┌────────

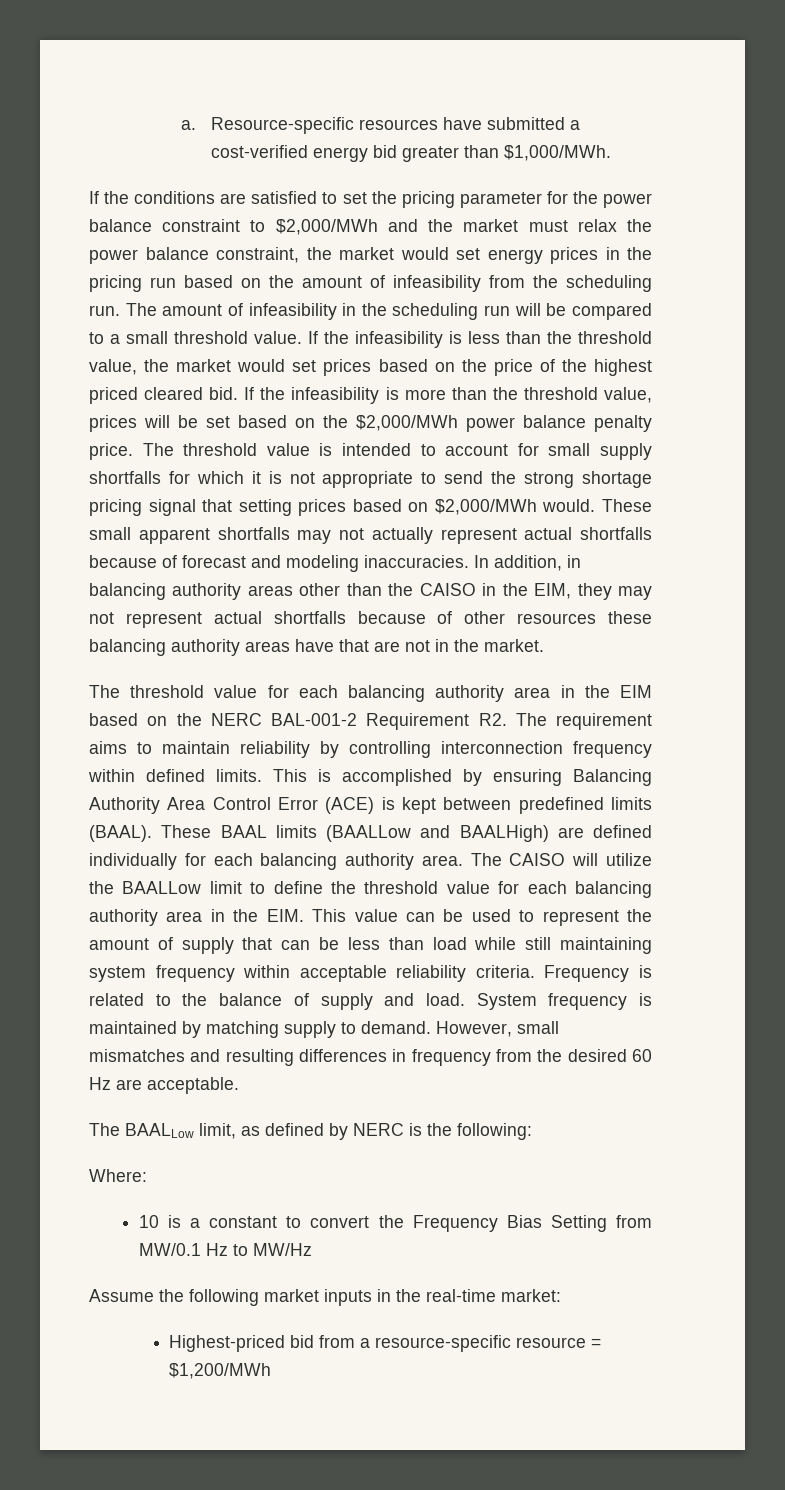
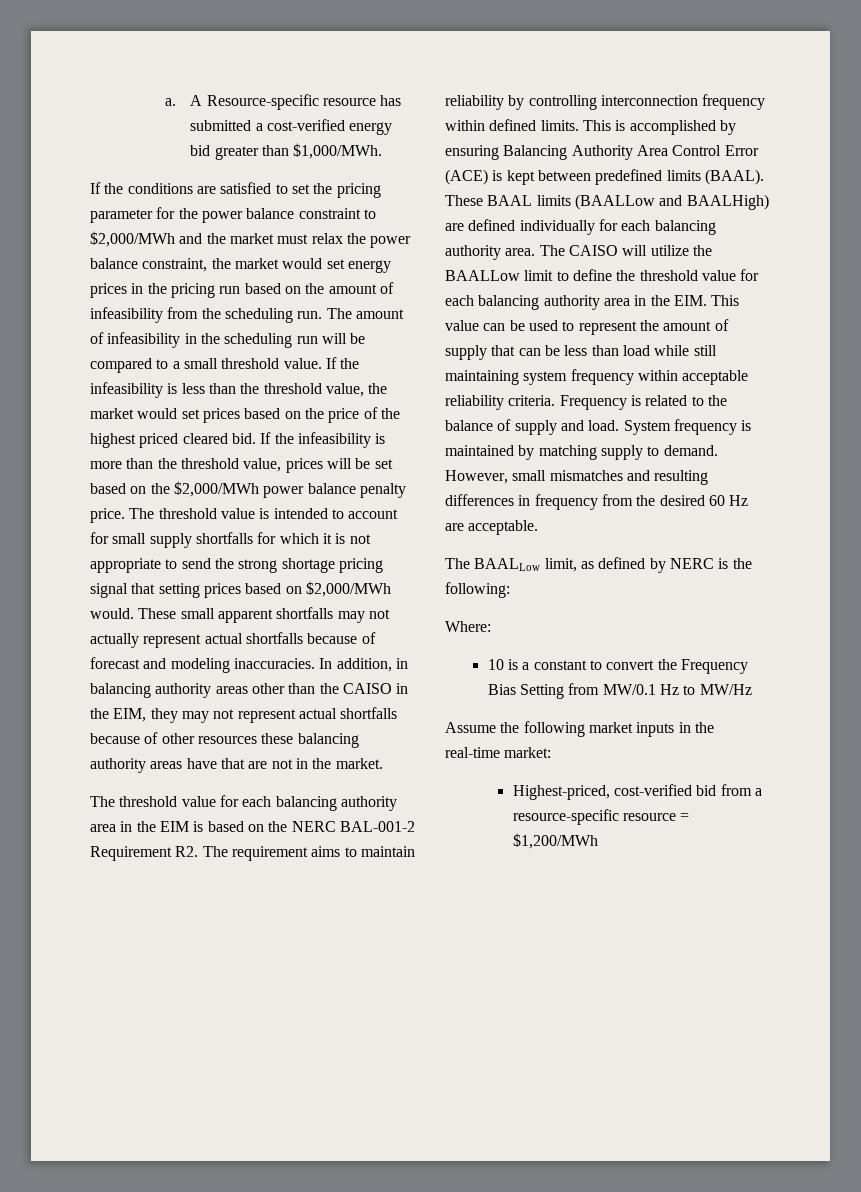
- Resource-specific resources have submitted a cost-verified energy bid greater than $1,000/MWh.
+ A Resource-specific resource has submitted a cost-verified energy bid greater than $1,000/MWh.
- The threshold value for each balancing authority area in the EIM based on the NERC BAL-001-2 Requirement R2. The requirement aims to maintain reliability by controlling interconnection frequency within defined limits.
+ The threshold value for each balancing authority area in the EIM is based on the NERC BAL-001-2 Requirement R2. The requirement aims to maintain reliability by controlling interconnection frequency within defined limits.
- Highest-priced bid from a resource-specific resource = $1,200/MWh
+ Highest-priced, cost-verified bid from a resource-specific resource = $1,200/MWh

└────────

■ PROBLEM DESCRIPTION
An exact copy of the entries from the line containing "Resource-specific resource has" through the last line is the expected answer.

■ THE COMPLETED TASK
+ A Resource-specific resource has submitted a cost-verified energy bid greater than $1,000/MWh.
- The threshold value for each balancing authority area in the EIM based on the NERC BAL-001-2 Requirement R2. The requirement aims to maintain reliability by controlling interconnection frequency within defined limits.
+ The threshold value for each balancing authority area in the EIM is based on the NERC BAL-001-2 Requirement R2. The requirement aims to maintain reliability by controlling interconnection frequency within defined limits.
- Highest-priced bid from a resource-specific resource = $1,200/MWh
+ Highest-priced, cost-verified bid from a resource-specific resource = $1,200/MWh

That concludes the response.